Packer.io machine building and provisioning part 1
Marco Franssen /
7 min read • 1215 words
Large development teams are often coping with the "It works on my machine" syndrome. One solution to solve these kind of issues is by give each single developer the same VM, which is most preferably the same as your production server. So imagine your company is building a web application. The web application is hosted on a Debian server using Apache, MySQL and PHP. So considering these preconditions I will give you a simple example to get your machines scripted and fully provisioned. In this first part of these series we will zoom in on the packer.io builders.
So let me first explain you what packer is by quoting some statements of their webpage.
Packer is a tool for creating identical machine images for multiple platforms from a single source configuration
Modern, Automated
Packer is easy to use and automates the creation of any type of machine image. It embraces modern configuration management by encouraging you to use automated scripts to install and configure the software within your Packer-made images. Packer brings machine images into the modern age, unlocking untapped potential and opening new opportunities.
Works Great With
Out of the box Packer comes with support to build images for Amazon EC2, DigitalOcean, VirtualBox, and VMware. Support for more platforms is on the way, and anyone can add new platforms via plugins.
In order to create an image for a specific platform packer uses builders. Since I don't want to zoom in on creating your own builder plugin for your own platform and I don't want you to have more cost to get up your VM I will use the VirtualBox builder in this example. VirtualBox is free to use, so if you don't have it already installed on your machine please first install VirtualBox to continue with this example. VirtualBox will run on following OSes: Windows, Linux and Mac, so no matter what OS you're on, you can continue reading.
Please download the proper package for your operating system and architecture. Packer has packages for MacOS, Linux, Windows, FreeBSD and OpenBSD. Once you have installed packer we can start with creating our packer script. First create a folder on your machine called "my-first-packer-machine". In this folder we create a file "packer-debian-x64-webserver.json". This JSON file is used to define our packer script to build and provision our VM. Let's start with defining our VirtualBox builder.
As you can see we use the latest stable Debian iso ("Wheezy") to install on our VM. The checksum is required, so packer can check for its integrity as soon it is downloaded. We configure our VirtualBox image to have a 20GB SATA harddisk (Don't worry it will be a dynamic disk and will dynamically grow so it won't consume 20GB immediately). We configure the VM to have 1 GB of memory, 1CPU and 10MB of Video memory (minimum requirement for VirtualBox Seamless mode). The most important is the boot_command, since this is how we make our Debian installation unattended. You can grab an example Debian preseed file here. We will create the file debian64-webserver.cfg in a sub folder "http", in our "my-first-packer-machine" folder, which packer will serve via HTTP during build. Some important options to configure are the following. Make sure you have a long ssh_wait_timeout because packer will abort the build after this timeout.

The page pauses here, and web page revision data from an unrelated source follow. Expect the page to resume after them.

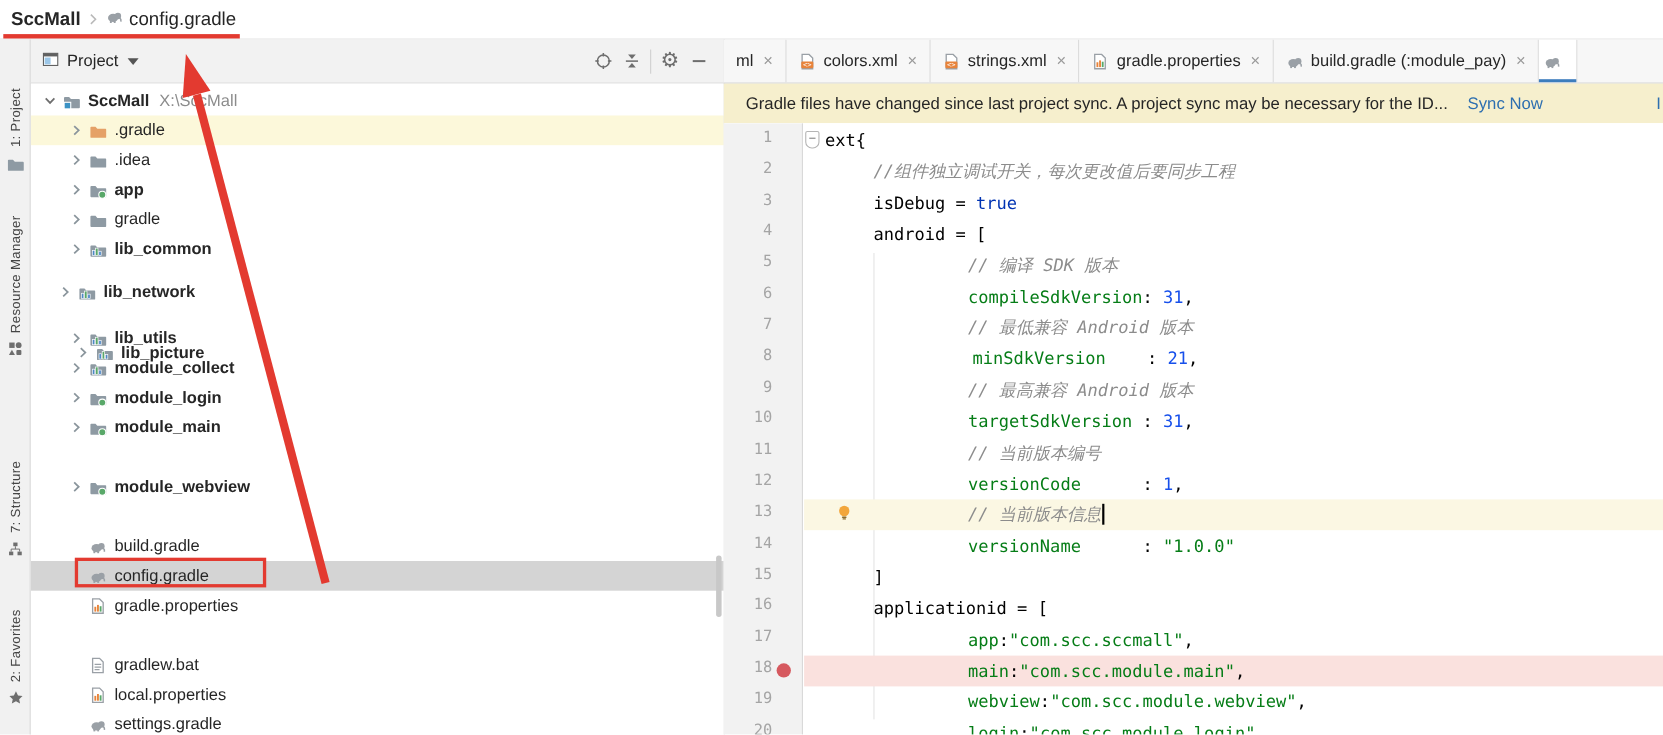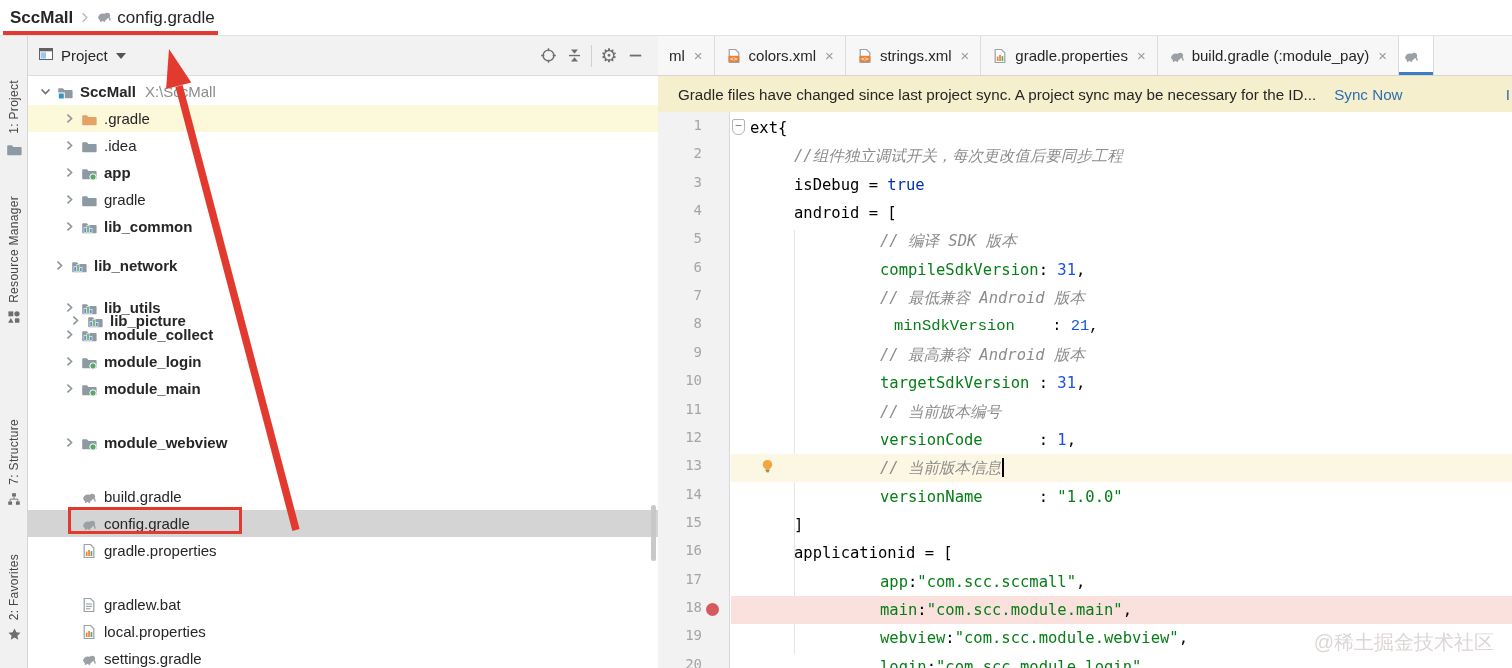--- a/index.html
+++ b/index.html
@@ -567,21 +567,21 @@
         <div class="cline" style="top: 143.75px;">
           <span class="lnum">6</span>
           <span class="ctext" style="left: 222px;"><span class="tk-key">compileSdkVersion</span><span class="tk-plain">: </span><span class="tk-num">31</span><span class="tk-plain">,</span></span>
         </div>
         <div class="cline" style="top: 172.1px;">
           <span class="lnum">7</span>
           <span class="ctext" style="left: 222px;"><span class="tk-cm">// 最低兼容 Android 版本</span></span>
         </div>
         <div class="cline" style="top: 200.45px;">
           <span class="lnum">8</span>
-          <span class="ctext" style="left: 236px; font-family: Liberation Mono, monospace;"><span class="tk-key">minSdkVersion</span><span class="tk-plain">    : </span><span class="tk-num">21</span><span class="tk-plain">,</span></span>
+          <span class="ctext" style="left: 226px;"><span class="tk-key">minSdkVersion</span><span class="tk-plain">    : </span><span class="tk-num">21</span><span class="tk-plain">,</span></span>
         </div>
         <div class="cline" style="top: 228.8px;">
           <span class="lnum">9</span>
           <span class="ctext" style="left: 222px;"><span class="tk-cm">// 最高兼容 Android 版本</span></span>
         </div>
         <div class="cline" style="top: 257.15px;">
           <span class="lnum">10</span>
           <span class="ctext" style="left: 222px;"><span class="tk-key">targetSdkVersion</span><span class="tk-plain"> : </span><span class="tk-num">31</span><span class="tk-plain">,</span></span>
         </div>
         <div class="cline" style="top: 285.5px;">
@@ -635,14 +635,13 @@
       </div>
   </div>
 
   <div class="anno red-underline"></div>
   <div class="anno red-box"></div>
   <svg class="anno arrow-svg" viewBox="0 0 1512 668">
     <line x1="296" y1="530" x2="179" y2="86" stroke="#e33a30" stroke-width="7.5"></line>
     <polygon points="169,49 191.3,82.5 166.1,89.1" fill="#e33a30"></polygon>
   </svg>
 
-  <div class="watermark">@稀土掘金技术社区</div>
 </div>
 
 </body></html>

In case you want to use another OS you can use vboxmanage from your command line to figure out which guest OS types are supported.
As you can see we make sure the Debian installation is in the right timezone and has the right packages installed. I also choose to install samba so we can have a shared folder which can be accessed by our host and vim to have a decent text editor to change configuration files like php.ini etc. Feel free to add any php packages you need (php5-memcache etc.) to the di pkgsel/include string
line.
Now we are good to test our packer.io script. To do so first open a shell, or on windows your command line, and navigate to your my-first-packer-machine
folder. In this folder we can execute the following packer commands.
The first command will validate your JSON file, the latter will run the builds specified in your packer template file. If you have multiple builders specified and only want to execute one you can use the -only=debian64-webserver-vbox
command line parameter to only build using the builder with specified name. As you may see the debian.iso will be cached by packer in the packer_cache
folder, so it won't have to download it again when you need to rerun your packer build. So please don't throw them away since you will need them for the next part of these series. The result of this build should be a my-webserver.ova file with a size of about 700MB. By double clicking this file you can import this VirtualBox appliance and start using your VM.